Commentaries & Views

Gold and silver are, without a doubt, the best assets for weathering the storm the COVID-19 outbreak is visibly starting to unleash. Silver is both the better bargain and the one that has offered the most upside volatility in the past. Plus, silver has antimicrobial properties that could boost demand during the global pandemic that’s shaping up. But history tells us that gold will move first, and silver will follow.

I like both gold and silver—the world’s longest-serving monetary metals—as safe-haven assets in this worsening economic storm.

Please note that I said “economic” storm. I’m not an epidemiologist. And I’m not interested in philosophical debates about whether something that’s “just another flu with a scary name” should or should not have the economic impact it’s having. I’m a speculator looking at the financial trends before us.

COVID-19 is already hitting the global economy hard, and all the latest data point to this impact getting much worse before it gets better.

This and the central bank response already unleashed is extremely bullish for gold and silver—as prices this week have already shown.

And once the immediate liquidity crunch passes, gold and silver stocks can add leverage to the upside here.

But it’s fair to ask if, in saying so, I’m just a gold bug preaching to my choir.

Well, in fact, I have been looking for other ways to speculate…

First, I do want to pause and say that I’m not trying to profit from misery. I know that many people have died and the economic fallout is harming many more people.

But we can’t allow anyone try to make us feel guilty for speculating on the market trends as they develop.

We aren’t causing these trends. Simply letting them crush us along with others who don’t keep a sharp eye out for what’s coming does no one any good.

So, even though I’m not a doctor, I am watching and seeking to understand the spread of COVID-19. One thing the medical sources I’ve consulted agree upon is that this coronavirus causes pneumonia in serious cases.

The good news is that with treatment (ventilation with oxygen) almost everyone recovers.

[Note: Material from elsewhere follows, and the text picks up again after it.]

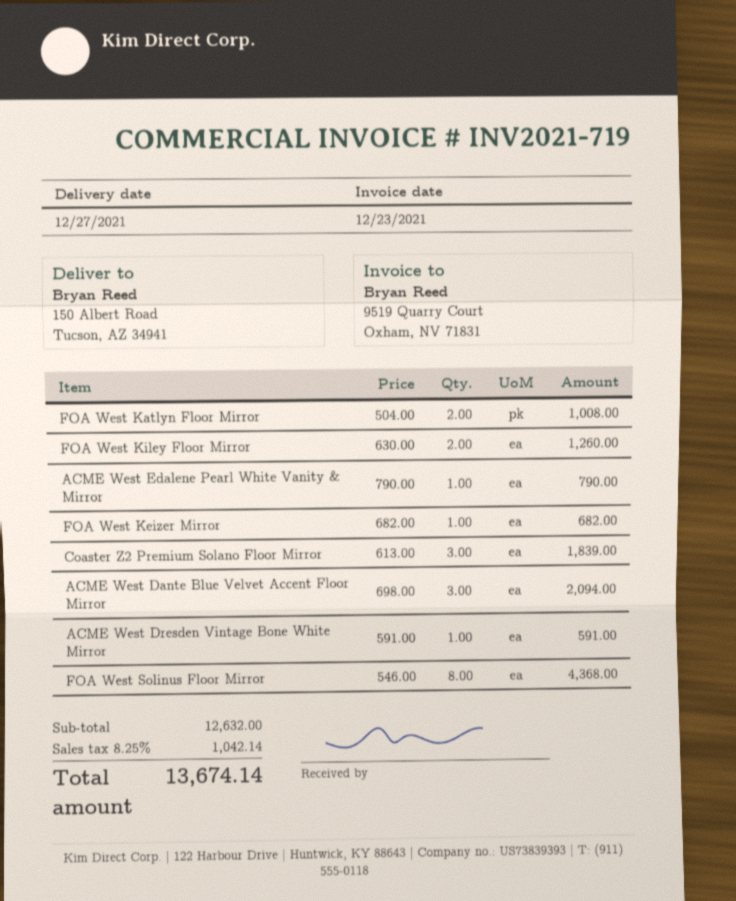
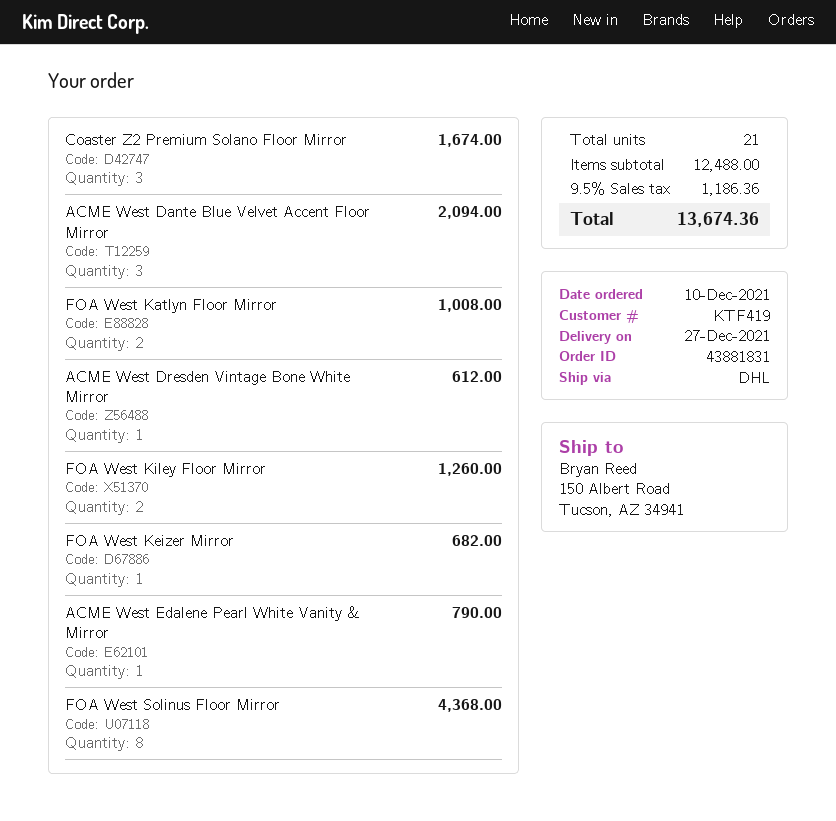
Coaster Z2 Premium Solano Floor Mirror: 3 for 1839.00 -> 3 for 1674.00
ACME West Dresden Vintage Bone White Mirror: 1 for 591.00 -> 1 for 612.00
subtotal: 12632.00 -> 12488.00
tax: 8.25% = 1042.14 -> 9.5% = 1186.36
total: 13674.14 -> 13674.36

This—and China’s ability to build giant hospitals in a week—is why the death rate is so low.

The bad news is that while the death rate is low, the infectiousness of the disease is high. This comes at a time when many hospitals are already full of regular flu patients. They aren’t equipped to handle a massive increase in the number of patients who will require treatment for pneumonia—and that’s in modernized countries with plenty of hospitals.

This leads me to speculate that there will be a huge surge in demand for oxygen for hospitals.

I’m sure that if this were just a bad flu season, hospitals could just order some extra cylinders of oxygen and that would be the end of it. But if there are suddenly thousands and thousands of patients needing oxygen, as there were in Wuhan, there could be a supply crunch.

Absent government intervention, oxygen prices would spike.

So I asked myself which companies would benefit. It turns out that after a series of mergers in the field, there aren’t many publicly traded companies left in this space.

I did find one candidate:

Linde Plc (LIN, US$205.53, 537.2M shares, C$110.4B market cap, www.linde.com)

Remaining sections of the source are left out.